Prompt: If a line in the records below includes the word "Living", count it, then give the total and nothing else.

********

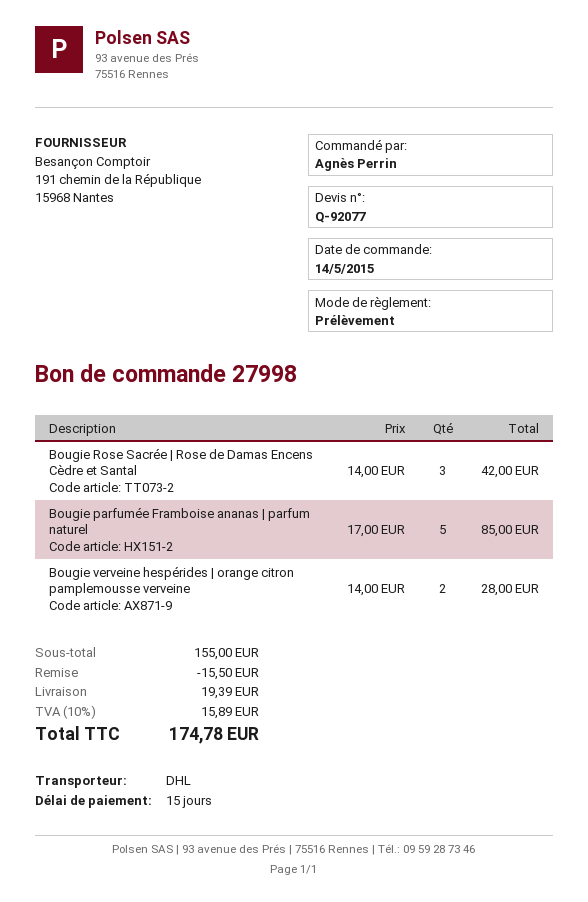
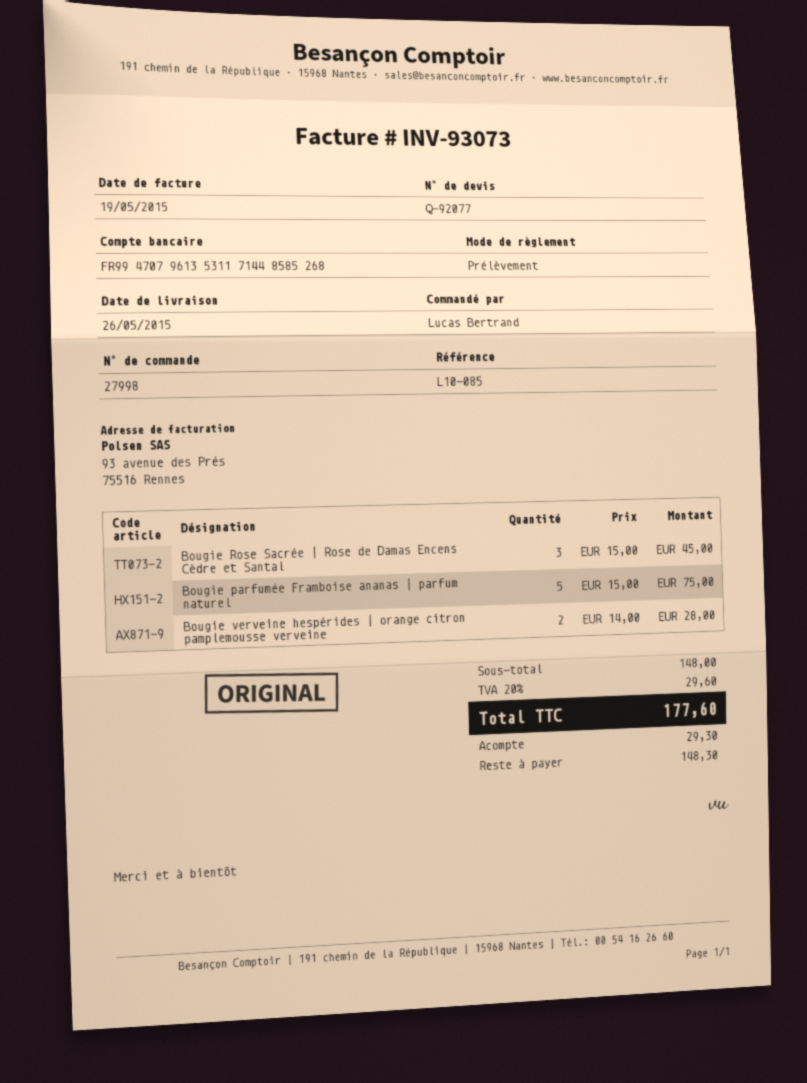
ordered by: Agnès Perrin -> Lucas Bertrand
Bougie Rose Sacrée | Rose de Damas Encens Cèdre et Santal: 3 x 14.00 = 42.00 -> 3 x 15.00 = 45.00
Bougie parfumée Framboise ananas | parfum naturel: 5 x 17.00 = 85.00 -> 5 x 15.00 = 75.00
subtotal: 155.00 -> 148.00
discount: 15.50 -> none
shipping: 19.39 -> none
tax: 10% = 15.89 -> 20% = 29.60
total: 174.78 -> 177.60

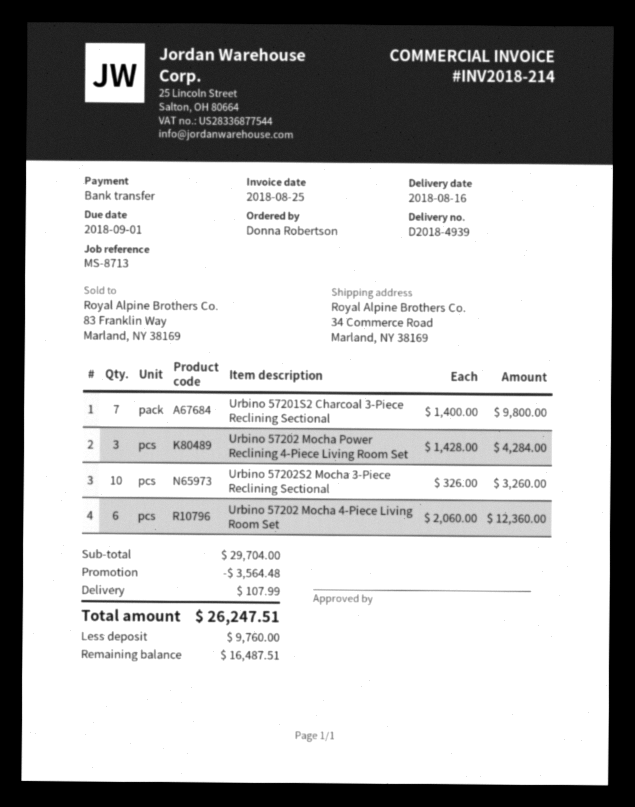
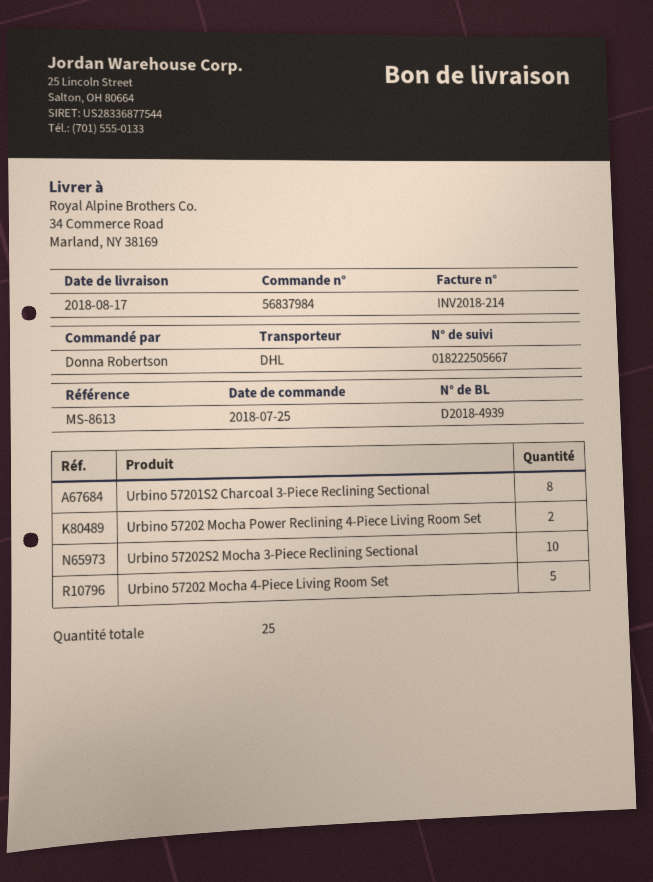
delivery date: 2018-08-16 -> 2018-08-17
reference: MS-8713 -> MS-8613
Urbino 57201S2 Charcoal 3-Piece Reclining Sectional: 7 -> 8
Urbino 57202 Mocha Power Reclining 4-Piece Living Room Set: 3 -> 2
Urbino 57202 Mocha 4-Piece Living Room Set: 6 -> 5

********

Written response: 2